**Work task**
Restate every record word for word, without the pictures.

**Provided records**
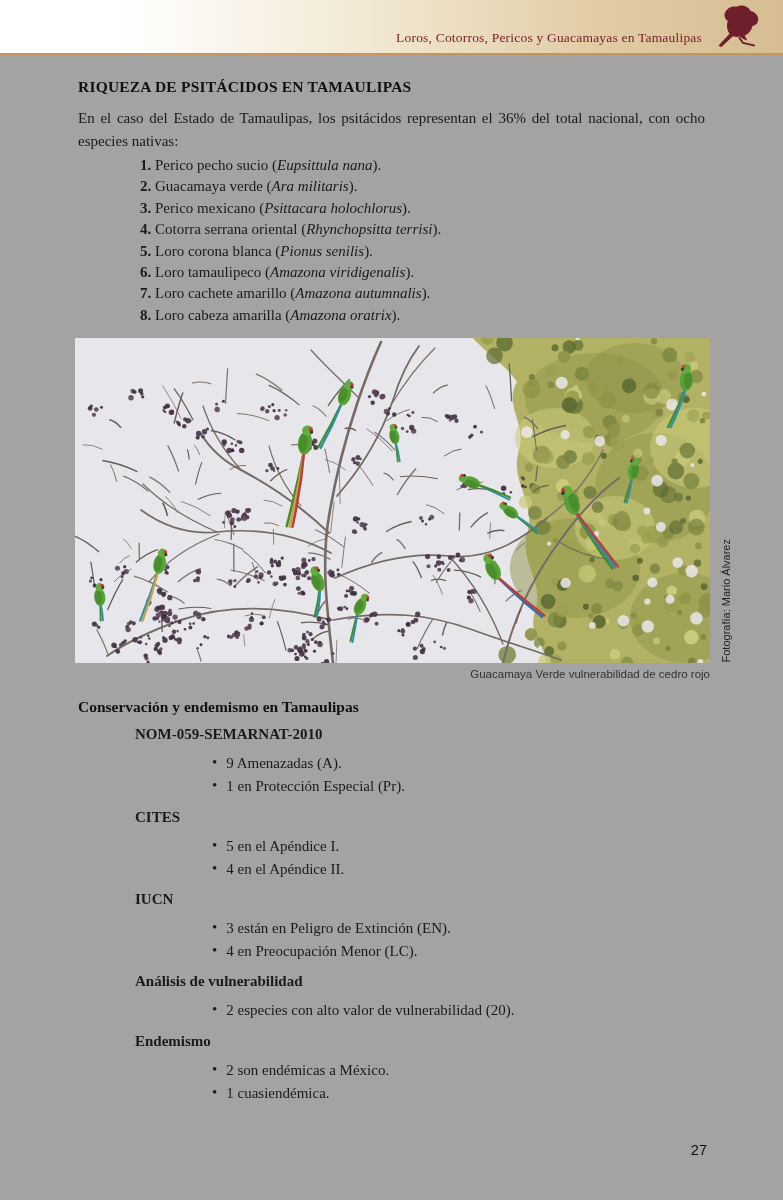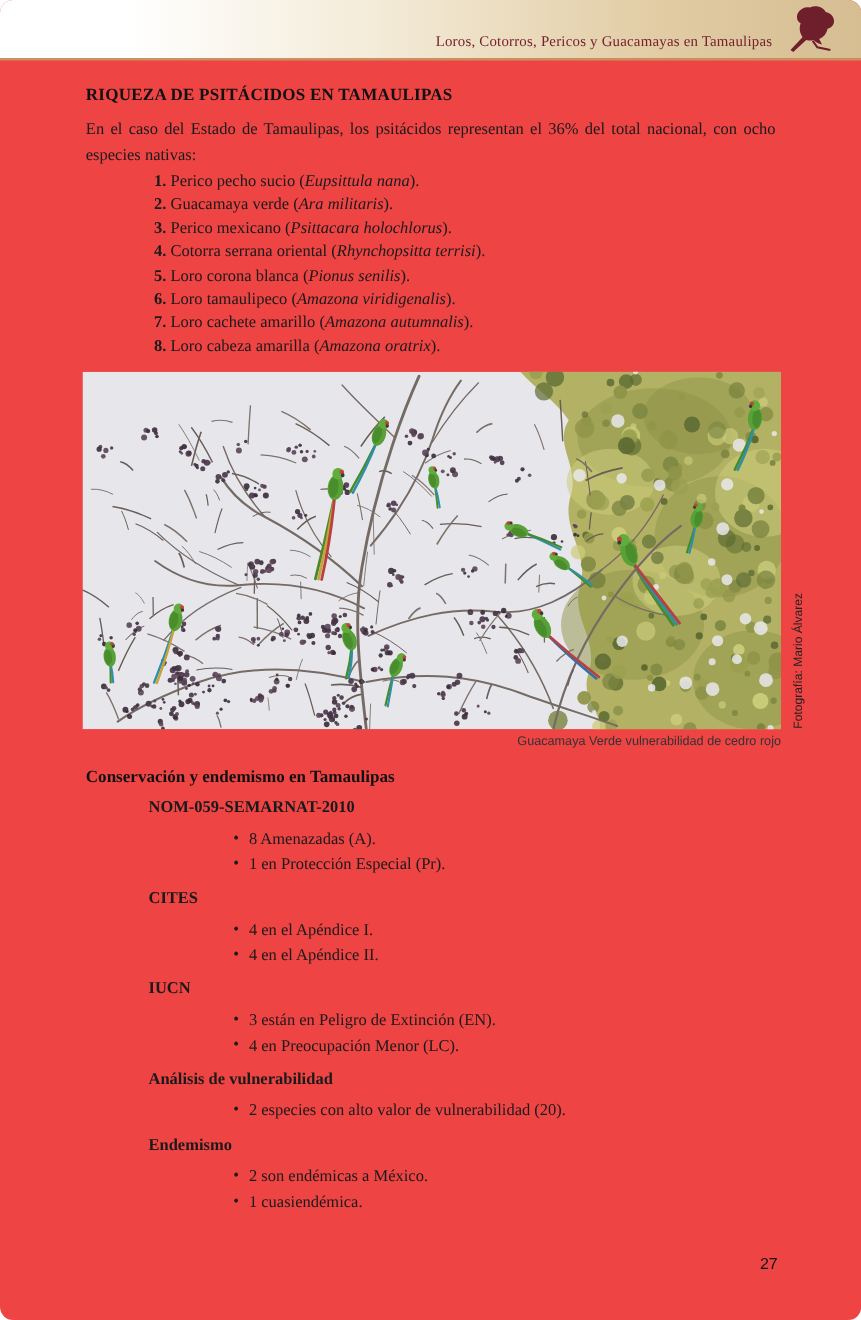--- a/index.html
+++ b/index.html
@@ -3,8 +3,8 @@
 <meta charset="utf-8">
 <style>
   html,body{margin:0;padding:0;background:#ffffff;}
-  .page{position:relative;width:783px;height:1200px;background:#ef4444;overflow:hidden;
-        font-family:"Liberation Serif",serif;color:#1a1a1a;border-radius:12px;}
+  .page{position:relative;width:783px;height:1200px;background:#a3a3a3;overflow:hidden;
+        font-family:"Liberation Serif",serif;color:#1a1a1a;}
 
   
   .header{position:absolute;top:0;left:0;right:0;height:55px;box-sizing:border-box;

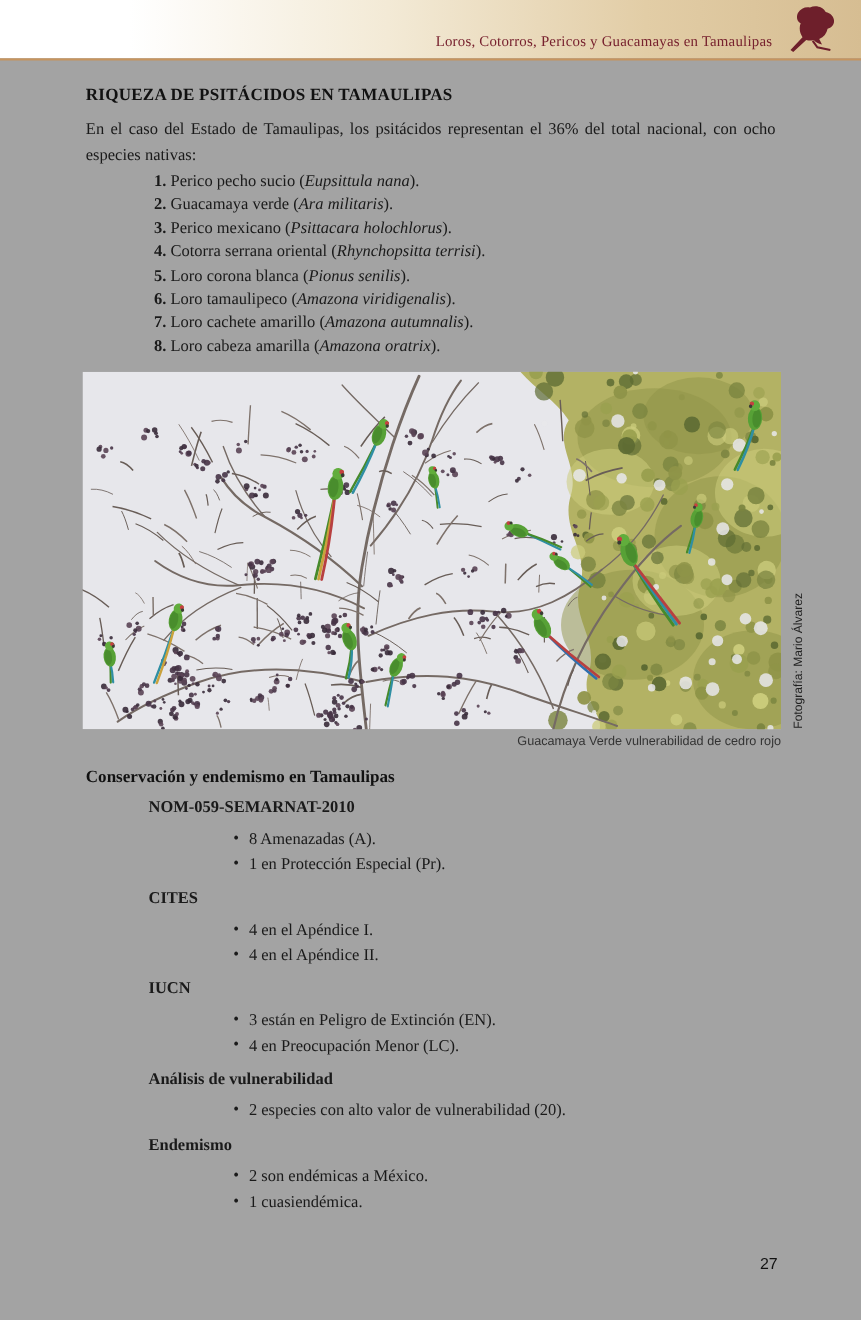--- a/index.html
+++ b/index.html
@@ -948,7 +948,7 @@
     <div class="subsection">
       <h3 class="sub-heading">NOM-059-SEMARNAT-2010</h3>
       <ul class="bullets">
-        <li>8 Amenazadas (A).</li>
+        <li>9 Amenazadas (A).</li>
         <li>1 en Protección Especial (Pr).</li>
       </ul>
 

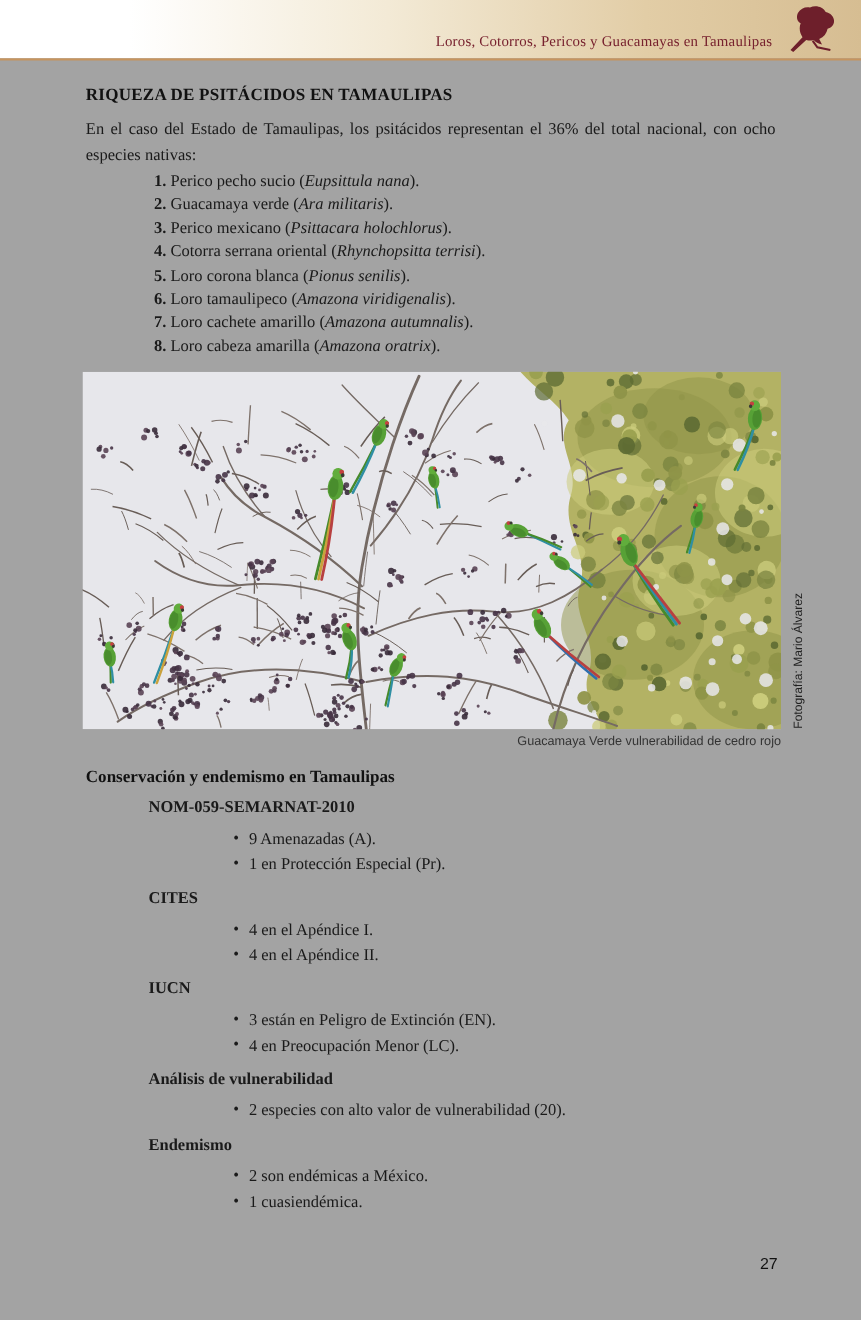--- a/index.html
+++ b/index.html
@@ -954,7 +954,7 @@
 
       <h3 class="sub-heading">CITES</h3>
       <ul class="bullets">
-        <li>4 en el Apéndice I.</li>
+        <li>5 en el Apéndice I.</li>
         <li>4 en el Apéndice II.</li>
       </ul>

**Response to this task**
--- a/index.html
+++ b/index.html
@@ -3,8 +3,8 @@
 <meta charset="utf-8">
 <style>
   html,body{margin:0;padding:0;background:#ffffff;}
-  .page{position:relative;width:783px;height:1200px;background:#ef4444;overflow:hidden;
-        font-family:"Liberation Serif",serif;color:#1a1a1a;border-radius:12px;}
+  .page{position:relative;width:783px;height:1200px;background:#a3a3a3;overflow:hidden;
+        font-family:"Liberation Serif",serif;color:#1a1a1a;}
 
   
   .header{position:absolute;top:0;left:0;right:0;height:55px;box-sizing:border-box;

--- a/index.html
+++ b/index.html
@@ -948,7 +948,7 @@
     <div class="subsection">
       <h3 class="sub-heading">NOM-059-SEMARNAT-2010</h3>
       <ul class="bullets">
-        <li>8 Amenazadas (A).</li>
+        <li>9 Amenazadas (A).</li>
         <li>1 en Protección Especial (Pr).</li>
       </ul>
 

--- a/index.html
+++ b/index.html
@@ -954,7 +954,7 @@
 
       <h3 class="sub-heading">CITES</h3>
       <ul class="bullets">
-        <li>4 en el Apéndice I.</li>
+        <li>5 en el Apéndice I.</li>
         <li>4 en el Apéndice II.</li>
       </ul>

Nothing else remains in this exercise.